GSIA, CFA Institute and Principles for Responsible Investment (PRI) have issued a new resource that aims to bring greater understanding and consistency to terminology used in responsible investment, specifically:

  • Screening
  • ESG integration
  • Thematic investing
  • Stewardship
  • Impact investing

For each term, CFA Institute, GSIA, and PRI have outlined a definition, detailed explanation, a list of definitions that served as the primary inputs, and guidance for using the terms in practice. The paper is intended for investors, regulators, policymakers, and other market participants.

The collaboration was inspired by calls from regulators for voluntary standard setters to develop common terms and definitions to ensure consistency throughout the global asset management and wealth management industries.

Promoting the consistent and precise use of terminology contributes to efforts to address greenwashing.

The work to harmonize terminology also serves to deepen understanding of the nuances of responsible investment approaches. It counters confusion about what different responsible investment strategies seek to achieve by clearly differentiating the objectives of approaches, such as ESG integration and impact investing.

The harmonized terminology contained in the joint resource responds to shifts that have taken place in the responsible investment landscape. Prior versions of the definitions were, in some cases, specific to investments in listed companies. These updated definitions reflect the reality that responsible investment approaches can be applied to a wide range of investment styles and asset classes, spanning both public and private markets.

The three organizations emphasize that this resource clarifies and harmonizes existing terms and definitions and does not create new terms or meanings.

Definitions

The terms agreed upon by CFA Institute, GSIA, and PRI are listed below. We would advise that these definitions are used within the context of the full report, which lists more information on each term, including a detailed explanation, a list of definitions that served as the primary inputs, and guidance for using the terms in practice.

✅ Screening (detailed definition on page 3): the application of rules based on defined criteria that determine whether an investment is permissible.
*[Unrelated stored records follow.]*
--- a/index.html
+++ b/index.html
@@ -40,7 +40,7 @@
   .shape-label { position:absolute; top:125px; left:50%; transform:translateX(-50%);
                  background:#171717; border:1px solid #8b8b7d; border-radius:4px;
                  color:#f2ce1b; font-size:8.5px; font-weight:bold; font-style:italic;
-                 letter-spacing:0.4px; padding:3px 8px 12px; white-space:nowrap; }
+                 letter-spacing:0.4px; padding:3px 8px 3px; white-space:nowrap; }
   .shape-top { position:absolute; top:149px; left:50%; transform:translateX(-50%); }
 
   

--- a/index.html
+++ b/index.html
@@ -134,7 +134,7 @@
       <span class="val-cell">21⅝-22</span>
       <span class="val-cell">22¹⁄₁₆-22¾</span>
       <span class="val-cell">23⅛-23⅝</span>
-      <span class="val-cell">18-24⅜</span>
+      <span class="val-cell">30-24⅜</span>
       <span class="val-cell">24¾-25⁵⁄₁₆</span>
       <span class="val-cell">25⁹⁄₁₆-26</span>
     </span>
✅ ESG integration (page 8): ongoing consideration of ESG factors within an investment analysis and decision-making process with the aim to improve risk-adjusted returns.
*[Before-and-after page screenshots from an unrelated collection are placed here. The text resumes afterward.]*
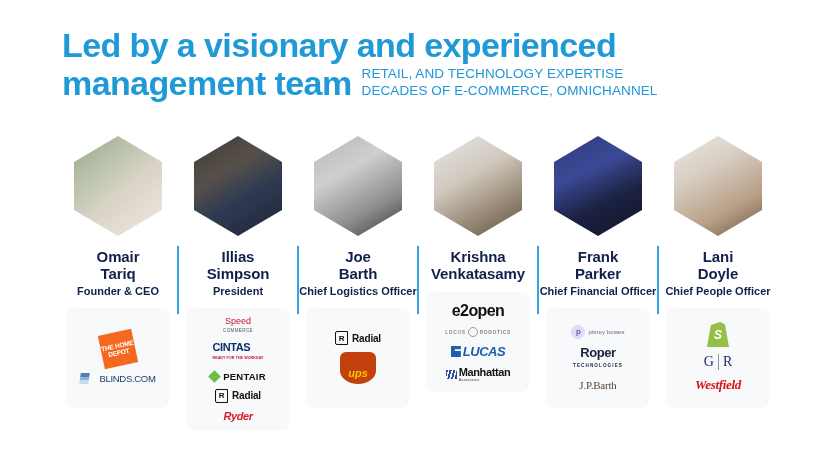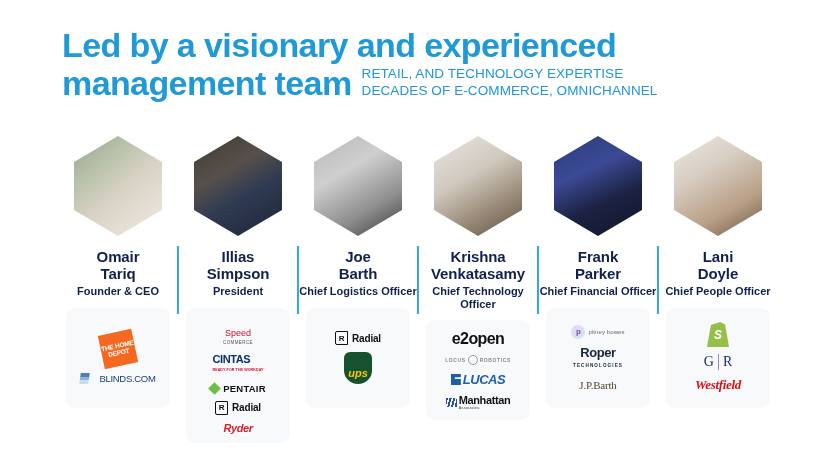--- a/index.html
+++ b/index.html
@@ -288,7 +288,6 @@
         <div>Krishna</div>
         <div>Venkatasamy</div>
       </div>
-      <div class="title">Chief Technology Officer</div>
       <div class="logo-card">
         <div class="logo">
           <span class="lg-e2open">e2open</span>

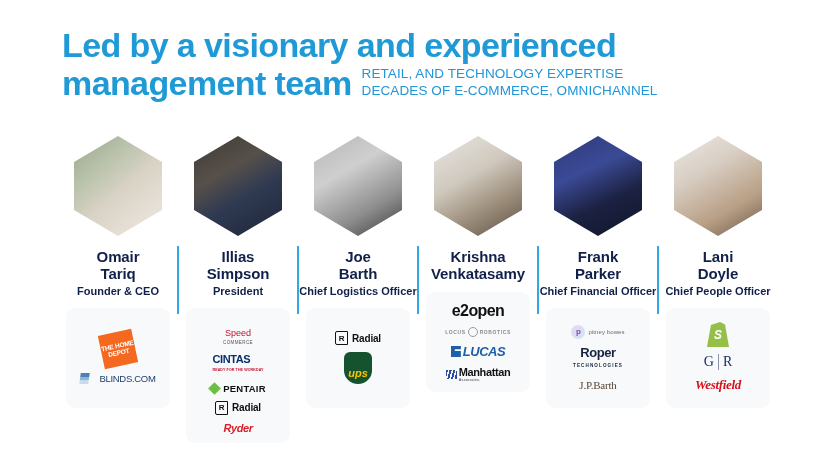--- a/index.html
+++ b/index.html
@@ -151,7 +151,7 @@
     background: linear-gradient(#4e7fb5 0 33%, #8fb4d8 33% 66%, #c8dcef 66% 100%);
     transform: skewX(-8deg);
   }
-  .lg-speed { color: #c8102e; font-size: 9px; text-align: center; line-height: 9px; margin-top: 12px; }
+  .lg-speed { color: #c8102e; font-size: 9px; text-align: center; line-height: 9px; }
   .lg-speed .tag { color: #555; font-size: 4.5px; letter-spacing: .4px; display:block; }
   .lg-cintas { color: #0b2f6b; font-size: 11px; font-weight: bold; text-align: left; line-height: 11px; letter-spacing: -.4px; }
   .lg-cintas .tag { display:block; color:#c8102e; font-size:3.6px; letter-spacing:.1px; }

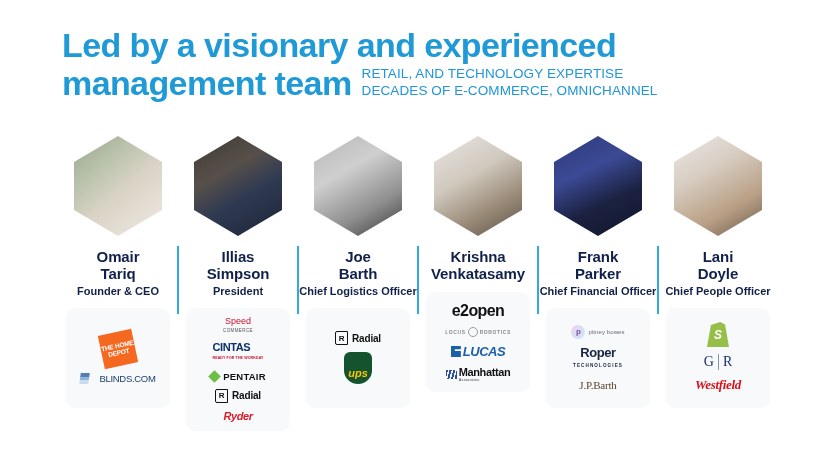--- a/index.html
+++ b/index.html
@@ -161,8 +161,8 @@
   .lg-radial .box { width:11px; height:12px; border:1.6px solid #111; border-radius:2px 0 0 2px; font-size:8px; display:flex; align-items:center; justify-content:center; font-weight:bold; }
   .lg-ryder { color:#d81e28; font-size:11px; font-weight:bold; font-style:italic; letter-spacing:-.4px; }
   .lg-ups {
-    width: 28px; height: 32px;
-    background: #14532d;
+    width: 36px; height: 32px;
+    background: #c2410c;
     border-radius: 6px 6px 50% 50% / 6px 6px 42% 42%;
     color: #ffc400; font-weight: bold; font-size: 11px;
     display:flex; align-items:flex-end; justify-content:center; padding-bottom:5px;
✅ Thematic investing (page 12): selecting assets to access specified trends.

✅ Stewardship (page 14): The use of investor rights and influence to protect and enhance overall long-term value for clients and beneficiaries, including the common economic, social and environmental assets on which their interests depend.

✅ Impact investing (page 19): investing with the intention to generate a positive, measurable social and/or environmental impact alongside a financial return. This definition of impact investing is based on the Global Impact Investing Network definition of impact investments, which it defines as “investments made with the intention to generate positive, measurable social and environmental impact alongside a financial return”.